Мы мимоходом коснулись воспитания малышки и обстоятельно побеседовали о восстановлении коттеджа. У Мансурова загорелись глаза, когда он стал перечислять, что намеревается сделать в саду. Вырубить деревья, выкопать бассейн, устроить детскую площадку с горкой…

– А вы? – спросила я Наташу. – Что бы вы хотели?

Меня не оставляло ощущение, что хотят они разного.

Она подняла на меня ясный взгляд.

– Я бы оставила все как есть. Сад зарос и похож на сказочный. В детстве у меня была книжка…

– У всех в детстве были книжки, – оборвал ее муж. – Но живем мы в реальности. Ты еще предложи бантик лисе повязать.

– Антон собирается пристрелить лису, – извиняющимся тоном сказала Наташа. – Они переносят бешенство.

Я прекрасно знаю эту лису! Она выходит к огородам на дальнем конце поселка, чтобы таскать цыплят, но время от времени заглядывает и к нам. Стоит на границе леса, изредка поднимая остренькую мордочку и нюхая воздух.

Мы все молча любим ее, не признаваясь друг другу. Даже владелец безвременно почивших куриных птенцов, грозившийся поставить на нее капкан, ограничился угрозами.

Казалось бы, простой зверек – лиса, но в том, что она прибегает к нам здесь, всего в сотне километров от мегаполиса, и знает наш поселок, и что-то размышляет себе в своей маленькой рыжей голове, – во всем этом есть какое-то чудо.

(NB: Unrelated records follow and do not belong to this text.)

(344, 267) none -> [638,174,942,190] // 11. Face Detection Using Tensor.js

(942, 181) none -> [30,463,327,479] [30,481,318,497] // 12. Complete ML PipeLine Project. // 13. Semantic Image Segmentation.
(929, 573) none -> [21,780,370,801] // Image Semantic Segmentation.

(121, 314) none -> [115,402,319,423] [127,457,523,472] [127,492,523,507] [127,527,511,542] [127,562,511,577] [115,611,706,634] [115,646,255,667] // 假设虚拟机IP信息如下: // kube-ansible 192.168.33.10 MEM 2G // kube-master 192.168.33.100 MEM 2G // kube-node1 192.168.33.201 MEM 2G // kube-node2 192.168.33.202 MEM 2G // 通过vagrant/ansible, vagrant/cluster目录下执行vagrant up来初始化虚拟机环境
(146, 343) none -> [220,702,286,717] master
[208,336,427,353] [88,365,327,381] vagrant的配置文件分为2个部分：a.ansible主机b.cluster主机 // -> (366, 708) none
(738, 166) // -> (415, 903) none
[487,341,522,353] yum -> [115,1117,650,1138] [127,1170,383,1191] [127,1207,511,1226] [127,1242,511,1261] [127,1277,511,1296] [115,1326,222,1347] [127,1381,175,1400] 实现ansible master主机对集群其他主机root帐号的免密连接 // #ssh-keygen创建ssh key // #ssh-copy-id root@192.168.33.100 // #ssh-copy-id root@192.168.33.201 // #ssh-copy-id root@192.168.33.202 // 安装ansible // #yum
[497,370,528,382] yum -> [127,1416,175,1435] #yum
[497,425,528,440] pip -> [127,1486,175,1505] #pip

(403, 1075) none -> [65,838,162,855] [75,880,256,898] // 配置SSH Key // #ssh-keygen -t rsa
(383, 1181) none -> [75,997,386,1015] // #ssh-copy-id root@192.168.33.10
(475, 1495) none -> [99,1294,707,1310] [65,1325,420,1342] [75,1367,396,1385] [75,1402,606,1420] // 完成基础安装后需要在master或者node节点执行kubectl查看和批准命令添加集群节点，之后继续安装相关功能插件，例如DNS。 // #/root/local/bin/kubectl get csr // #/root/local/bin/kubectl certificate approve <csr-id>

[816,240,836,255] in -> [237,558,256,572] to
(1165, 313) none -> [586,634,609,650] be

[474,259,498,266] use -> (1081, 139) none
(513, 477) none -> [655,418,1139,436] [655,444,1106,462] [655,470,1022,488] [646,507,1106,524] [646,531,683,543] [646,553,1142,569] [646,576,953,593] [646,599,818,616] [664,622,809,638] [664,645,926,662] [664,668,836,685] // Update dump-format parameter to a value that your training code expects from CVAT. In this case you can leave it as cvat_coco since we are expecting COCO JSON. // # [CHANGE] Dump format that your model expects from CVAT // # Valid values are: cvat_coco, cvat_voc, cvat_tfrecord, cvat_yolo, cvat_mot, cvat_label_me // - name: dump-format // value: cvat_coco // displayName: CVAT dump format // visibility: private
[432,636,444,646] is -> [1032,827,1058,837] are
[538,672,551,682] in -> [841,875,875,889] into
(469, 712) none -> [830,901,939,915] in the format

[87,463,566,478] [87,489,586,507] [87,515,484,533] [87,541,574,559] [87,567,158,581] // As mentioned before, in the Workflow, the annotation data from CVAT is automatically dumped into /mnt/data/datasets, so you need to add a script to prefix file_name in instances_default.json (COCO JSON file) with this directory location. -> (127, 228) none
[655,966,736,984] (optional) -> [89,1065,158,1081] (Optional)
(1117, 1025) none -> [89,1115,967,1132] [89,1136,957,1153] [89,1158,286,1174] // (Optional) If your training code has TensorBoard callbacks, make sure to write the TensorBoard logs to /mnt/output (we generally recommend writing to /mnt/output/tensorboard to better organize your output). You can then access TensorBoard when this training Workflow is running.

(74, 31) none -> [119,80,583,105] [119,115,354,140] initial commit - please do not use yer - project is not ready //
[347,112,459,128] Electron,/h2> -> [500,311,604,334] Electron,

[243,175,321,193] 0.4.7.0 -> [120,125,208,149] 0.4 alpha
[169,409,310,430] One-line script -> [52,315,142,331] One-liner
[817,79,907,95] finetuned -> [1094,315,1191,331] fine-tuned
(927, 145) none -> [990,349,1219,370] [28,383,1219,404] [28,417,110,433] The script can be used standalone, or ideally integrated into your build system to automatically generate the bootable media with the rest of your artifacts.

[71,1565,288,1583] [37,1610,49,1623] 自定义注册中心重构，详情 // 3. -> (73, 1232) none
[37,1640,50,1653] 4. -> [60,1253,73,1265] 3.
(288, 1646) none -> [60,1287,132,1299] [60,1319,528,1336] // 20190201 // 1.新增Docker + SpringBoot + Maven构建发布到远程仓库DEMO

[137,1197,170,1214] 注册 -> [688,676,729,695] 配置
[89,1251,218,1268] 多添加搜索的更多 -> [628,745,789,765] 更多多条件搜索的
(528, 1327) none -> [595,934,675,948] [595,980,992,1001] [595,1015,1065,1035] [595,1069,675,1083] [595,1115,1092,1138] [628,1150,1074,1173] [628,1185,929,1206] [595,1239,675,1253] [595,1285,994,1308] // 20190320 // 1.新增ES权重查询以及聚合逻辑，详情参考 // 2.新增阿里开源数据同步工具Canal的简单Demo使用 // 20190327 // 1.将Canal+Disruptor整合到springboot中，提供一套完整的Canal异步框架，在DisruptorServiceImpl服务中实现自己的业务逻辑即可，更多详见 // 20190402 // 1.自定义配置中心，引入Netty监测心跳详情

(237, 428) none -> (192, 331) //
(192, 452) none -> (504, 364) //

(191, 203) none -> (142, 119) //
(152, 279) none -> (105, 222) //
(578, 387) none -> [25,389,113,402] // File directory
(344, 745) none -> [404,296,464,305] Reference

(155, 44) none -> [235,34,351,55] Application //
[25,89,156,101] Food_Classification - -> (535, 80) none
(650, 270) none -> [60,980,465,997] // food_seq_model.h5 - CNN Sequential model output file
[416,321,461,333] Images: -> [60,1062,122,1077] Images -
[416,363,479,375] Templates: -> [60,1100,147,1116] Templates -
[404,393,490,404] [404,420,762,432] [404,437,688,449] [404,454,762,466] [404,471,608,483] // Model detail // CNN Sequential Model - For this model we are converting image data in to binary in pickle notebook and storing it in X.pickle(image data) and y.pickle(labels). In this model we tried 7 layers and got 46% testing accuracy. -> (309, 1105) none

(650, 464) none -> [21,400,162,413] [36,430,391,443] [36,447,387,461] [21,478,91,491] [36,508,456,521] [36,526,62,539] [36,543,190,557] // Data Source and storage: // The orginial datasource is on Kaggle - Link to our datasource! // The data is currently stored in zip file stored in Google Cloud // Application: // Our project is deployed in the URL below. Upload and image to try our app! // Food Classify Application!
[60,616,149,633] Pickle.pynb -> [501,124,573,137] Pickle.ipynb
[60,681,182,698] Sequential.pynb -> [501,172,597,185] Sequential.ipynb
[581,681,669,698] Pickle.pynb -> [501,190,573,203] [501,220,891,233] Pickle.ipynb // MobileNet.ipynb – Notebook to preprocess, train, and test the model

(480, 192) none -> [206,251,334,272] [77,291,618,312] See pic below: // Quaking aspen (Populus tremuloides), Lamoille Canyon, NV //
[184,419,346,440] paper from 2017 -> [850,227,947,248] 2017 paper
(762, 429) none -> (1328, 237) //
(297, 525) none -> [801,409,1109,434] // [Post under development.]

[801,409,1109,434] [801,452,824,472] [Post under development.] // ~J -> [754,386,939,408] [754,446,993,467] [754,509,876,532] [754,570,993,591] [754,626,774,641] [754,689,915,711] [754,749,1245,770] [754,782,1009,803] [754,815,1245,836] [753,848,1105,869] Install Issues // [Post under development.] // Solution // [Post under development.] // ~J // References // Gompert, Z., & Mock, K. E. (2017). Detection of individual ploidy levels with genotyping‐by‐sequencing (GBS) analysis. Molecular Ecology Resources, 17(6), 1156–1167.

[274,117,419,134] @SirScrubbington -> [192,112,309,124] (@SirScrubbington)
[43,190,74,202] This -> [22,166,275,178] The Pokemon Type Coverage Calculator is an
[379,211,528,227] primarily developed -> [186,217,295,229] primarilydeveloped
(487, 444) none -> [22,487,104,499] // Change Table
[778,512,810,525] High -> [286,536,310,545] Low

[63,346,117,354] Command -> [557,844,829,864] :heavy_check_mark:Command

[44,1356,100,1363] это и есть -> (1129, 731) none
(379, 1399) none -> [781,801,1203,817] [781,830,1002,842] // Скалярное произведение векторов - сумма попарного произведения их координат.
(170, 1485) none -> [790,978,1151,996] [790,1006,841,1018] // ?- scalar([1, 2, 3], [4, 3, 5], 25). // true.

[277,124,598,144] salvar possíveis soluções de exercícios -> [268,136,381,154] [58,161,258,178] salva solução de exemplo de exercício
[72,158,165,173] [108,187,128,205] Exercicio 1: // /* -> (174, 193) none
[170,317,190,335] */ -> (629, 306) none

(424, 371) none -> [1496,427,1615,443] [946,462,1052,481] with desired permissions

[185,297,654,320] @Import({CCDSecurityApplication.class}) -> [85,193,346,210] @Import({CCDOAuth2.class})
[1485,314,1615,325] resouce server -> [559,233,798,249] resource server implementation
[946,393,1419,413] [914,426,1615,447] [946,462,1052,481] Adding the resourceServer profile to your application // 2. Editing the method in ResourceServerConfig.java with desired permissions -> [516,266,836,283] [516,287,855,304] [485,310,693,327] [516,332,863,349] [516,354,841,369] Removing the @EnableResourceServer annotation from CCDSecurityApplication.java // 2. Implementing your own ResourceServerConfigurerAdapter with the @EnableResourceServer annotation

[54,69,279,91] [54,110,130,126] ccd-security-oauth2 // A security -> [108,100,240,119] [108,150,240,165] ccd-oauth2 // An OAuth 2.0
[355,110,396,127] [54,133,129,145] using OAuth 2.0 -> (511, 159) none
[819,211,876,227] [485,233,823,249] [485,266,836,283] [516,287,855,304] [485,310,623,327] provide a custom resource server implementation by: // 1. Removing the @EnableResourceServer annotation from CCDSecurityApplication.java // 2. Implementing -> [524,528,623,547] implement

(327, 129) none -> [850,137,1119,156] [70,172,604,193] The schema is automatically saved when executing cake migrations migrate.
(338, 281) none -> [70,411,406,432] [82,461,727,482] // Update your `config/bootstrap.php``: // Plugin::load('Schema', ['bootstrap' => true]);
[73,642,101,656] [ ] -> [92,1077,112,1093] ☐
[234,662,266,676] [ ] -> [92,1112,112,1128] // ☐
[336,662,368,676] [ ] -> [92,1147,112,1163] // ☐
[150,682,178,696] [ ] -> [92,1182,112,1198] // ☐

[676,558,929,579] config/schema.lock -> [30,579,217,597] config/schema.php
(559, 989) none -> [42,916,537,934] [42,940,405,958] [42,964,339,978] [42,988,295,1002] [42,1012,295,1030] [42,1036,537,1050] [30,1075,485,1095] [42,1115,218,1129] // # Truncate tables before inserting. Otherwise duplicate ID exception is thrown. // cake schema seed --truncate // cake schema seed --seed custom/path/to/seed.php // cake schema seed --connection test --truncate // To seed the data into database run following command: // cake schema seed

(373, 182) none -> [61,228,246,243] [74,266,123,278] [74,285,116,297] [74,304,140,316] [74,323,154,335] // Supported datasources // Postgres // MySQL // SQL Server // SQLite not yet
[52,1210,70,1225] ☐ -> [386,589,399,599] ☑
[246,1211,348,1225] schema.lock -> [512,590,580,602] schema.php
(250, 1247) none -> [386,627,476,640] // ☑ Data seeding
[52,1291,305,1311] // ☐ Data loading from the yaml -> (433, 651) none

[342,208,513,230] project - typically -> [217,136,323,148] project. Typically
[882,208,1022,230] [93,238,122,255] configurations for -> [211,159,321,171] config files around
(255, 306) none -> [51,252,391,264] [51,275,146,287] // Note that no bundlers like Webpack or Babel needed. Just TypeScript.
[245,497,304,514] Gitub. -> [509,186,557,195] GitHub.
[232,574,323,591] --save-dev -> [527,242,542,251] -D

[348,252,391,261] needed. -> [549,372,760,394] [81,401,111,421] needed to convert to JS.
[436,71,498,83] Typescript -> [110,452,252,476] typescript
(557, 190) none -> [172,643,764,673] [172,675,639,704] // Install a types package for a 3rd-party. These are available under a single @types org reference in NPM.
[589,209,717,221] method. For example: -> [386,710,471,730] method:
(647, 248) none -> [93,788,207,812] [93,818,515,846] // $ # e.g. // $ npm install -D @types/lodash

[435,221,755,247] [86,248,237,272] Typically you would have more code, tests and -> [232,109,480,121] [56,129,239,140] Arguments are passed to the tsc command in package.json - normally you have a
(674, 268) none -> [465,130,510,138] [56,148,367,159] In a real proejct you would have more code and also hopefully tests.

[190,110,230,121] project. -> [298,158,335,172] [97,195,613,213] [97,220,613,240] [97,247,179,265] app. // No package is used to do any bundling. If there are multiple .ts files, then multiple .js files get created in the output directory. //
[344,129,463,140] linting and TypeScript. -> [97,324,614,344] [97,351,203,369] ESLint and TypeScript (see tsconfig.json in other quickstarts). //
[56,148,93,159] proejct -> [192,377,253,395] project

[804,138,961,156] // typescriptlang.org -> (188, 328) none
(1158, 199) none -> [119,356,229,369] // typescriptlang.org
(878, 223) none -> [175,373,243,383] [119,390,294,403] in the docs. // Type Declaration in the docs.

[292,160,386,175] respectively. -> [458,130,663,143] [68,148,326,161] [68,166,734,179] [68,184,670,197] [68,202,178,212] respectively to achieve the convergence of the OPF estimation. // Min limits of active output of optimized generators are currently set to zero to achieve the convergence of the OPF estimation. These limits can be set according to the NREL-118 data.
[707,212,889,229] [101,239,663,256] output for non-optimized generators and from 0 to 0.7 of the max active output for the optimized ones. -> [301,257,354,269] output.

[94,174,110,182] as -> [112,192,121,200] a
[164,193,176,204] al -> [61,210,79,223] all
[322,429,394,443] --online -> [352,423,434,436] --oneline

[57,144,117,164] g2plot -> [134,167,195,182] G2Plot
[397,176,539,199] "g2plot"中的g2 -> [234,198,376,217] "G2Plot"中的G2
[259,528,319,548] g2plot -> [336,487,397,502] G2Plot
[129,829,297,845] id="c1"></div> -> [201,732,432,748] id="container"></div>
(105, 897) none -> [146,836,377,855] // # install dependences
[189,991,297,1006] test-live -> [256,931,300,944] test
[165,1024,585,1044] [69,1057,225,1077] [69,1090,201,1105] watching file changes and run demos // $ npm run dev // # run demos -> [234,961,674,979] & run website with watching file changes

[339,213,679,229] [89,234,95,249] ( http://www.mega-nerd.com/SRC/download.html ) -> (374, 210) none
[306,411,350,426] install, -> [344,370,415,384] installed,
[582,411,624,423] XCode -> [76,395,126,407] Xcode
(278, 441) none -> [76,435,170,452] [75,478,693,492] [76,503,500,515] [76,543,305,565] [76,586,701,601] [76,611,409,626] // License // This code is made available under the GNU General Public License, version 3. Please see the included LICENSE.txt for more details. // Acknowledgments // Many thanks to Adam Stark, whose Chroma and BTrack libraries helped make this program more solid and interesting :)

Однажды мне встретился лось. Я собирала грибы, когда он выплыл, ломая кусты, – бурый ледокол, сминающий торосы, – и сильно встряхнул обомшелыми рогами, словно пытался сбросить с головы невыносимую тяжесть. Увидев меня, лось пошлепал мясистой нижней губой, как шамкающий старик, подбирающий слова для приветствия, неуклюже развернулся и побрел обратно. Несколько дней я ходила потрясенная этой встречей, будто мне доверили нечто бесценное, чего я не заслужила.

А теперь, значит, пристрелить лису.

– Не нужно этого делать, – сказала я с чрезмерной, кажется, сухостью. – Лиса не бешеная.

– А вам откуда известно? – удивился Мансуров.

– Она здесь своя.

Он усмехнулся:

– Так и мы теперь тоже не чужие.

Нет, вы чужие, хотелось сказать мне, убирайтесь, откуда явились, не смейте вторгаться в наш мир и начинать с угроз, кто вы такие, чтобы убивать моих друзей? Да, черт бы вас побрал, я одинокая старуха, у меня их наперечет, так оставьте мне мою жизнь с теми, кого я сама выбрала в спутники!

Когда Мансуровы уходили, я смотрела на них из окна. Он шел твердо, как человек, всегда знающий, куда ступать. Она шла за ним след в след.